Every record below must be retyped exactly, with the pictures left out.

Records to process Block Start

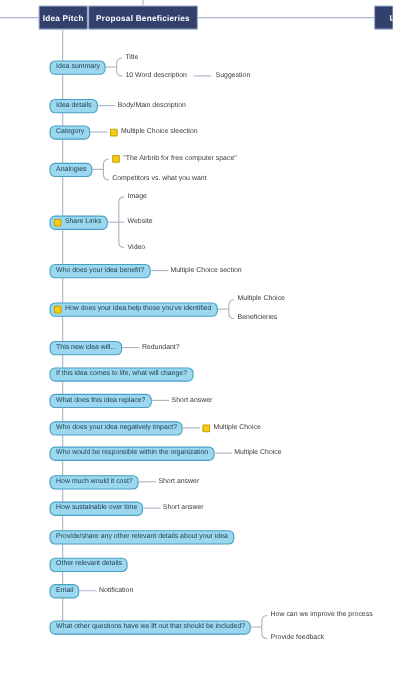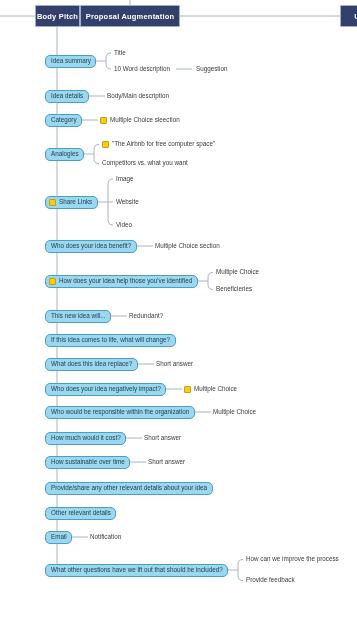--- a/index.html
+++ b/index.html
@@ -119,24 +119,24 @@
       <line x1="57" y1="513" x2="45" y2="513" stroke="#a8b4c4" stroke-width="1"></line>
       <line x1="57" y1="537" x2="45" y2="537" stroke="#a8b4c4" stroke-width="1"></line>
       <line x1="72" y1="537" x2="88" y2="537" stroke="#a8b4c4" stroke-width="1"></line>
       <line x1="57" y1="570" x2="45" y2="570" stroke="#a8b4c4" stroke-width="1"></line>
       <line x1="228" y1="570" x2="238" y2="570" stroke="#a8b4c4" stroke-width="1"></line>
       <path d="M243,559.5 Q238,559.5 238,564.5 L238,575.5 Q238,580.5 243,580.5" fill="none" stroke="#a8b4c4" stroke-width="1"></path>
       <path d="M57,27 L57,564 Q57,570 63,570" fill="none" stroke="#a8b4c4" stroke-width="1"></path>
     </svg>
   <div id="nodes">
       <div class="hnode" style="left: 35px; top: 5px; width: 45px;">
-        <span>Body Pitch</span>
+        <span>Idea Pitch</span>
       </div>
       <div class="hnode" style="left: 80px; top: 5px; width: 100px;">
-        <span>Proposal Augmentation</span>
+        <span>Proposal Beneficieries</span>
       </div>
       <div class="hnode" style="left: 340px; top: 5px; width: 34px;">
         <span>U</span>
       </div>
       <div class="node" style="left: 45px; top: 54.5px; width: 51px;">
         <span>Idea summary</span>
       </div>
       <div class="leaf" style="left: 114px; top: 48.5px;">
         <span>Title</span>
       </div>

Records to process Block End

#### Exercise response:
--- a/index.html
+++ b/index.html
@@ -119,24 +119,24 @@
       <line x1="57" y1="513" x2="45" y2="513" stroke="#a8b4c4" stroke-width="1"></line>
       <line x1="57" y1="537" x2="45" y2="537" stroke="#a8b4c4" stroke-width="1"></line>
       <line x1="72" y1="537" x2="88" y2="537" stroke="#a8b4c4" stroke-width="1"></line>
       <line x1="57" y1="570" x2="45" y2="570" stroke="#a8b4c4" stroke-width="1"></line>
       <line x1="228" y1="570" x2="238" y2="570" stroke="#a8b4c4" stroke-width="1"></line>
       <path d="M243,559.5 Q238,559.5 238,564.5 L238,575.5 Q238,580.5 243,580.5" fill="none" stroke="#a8b4c4" stroke-width="1"></path>
       <path d="M57,27 L57,564 Q57,570 63,570" fill="none" stroke="#a8b4c4" stroke-width="1"></path>
     </svg>
   <div id="nodes">
       <div class="hnode" style="left: 35px; top: 5px; width: 45px;">
-        <span>Body Pitch</span>
+        <span>Idea Pitch</span>
       </div>
       <div class="hnode" style="left: 80px; top: 5px; width: 100px;">
-        <span>Proposal Augmentation</span>
+        <span>Proposal Beneficieries</span>
       </div>
       <div class="hnode" style="left: 340px; top: 5px; width: 34px;">
         <span>U</span>
       </div>
       <div class="node" style="left: 45px; top: 54.5px; width: 51px;">
         <span>Idea summary</span>
       </div>
       <div class="leaf" style="left: 114px; top: 48.5px;">
         <span>Title</span>
       </div>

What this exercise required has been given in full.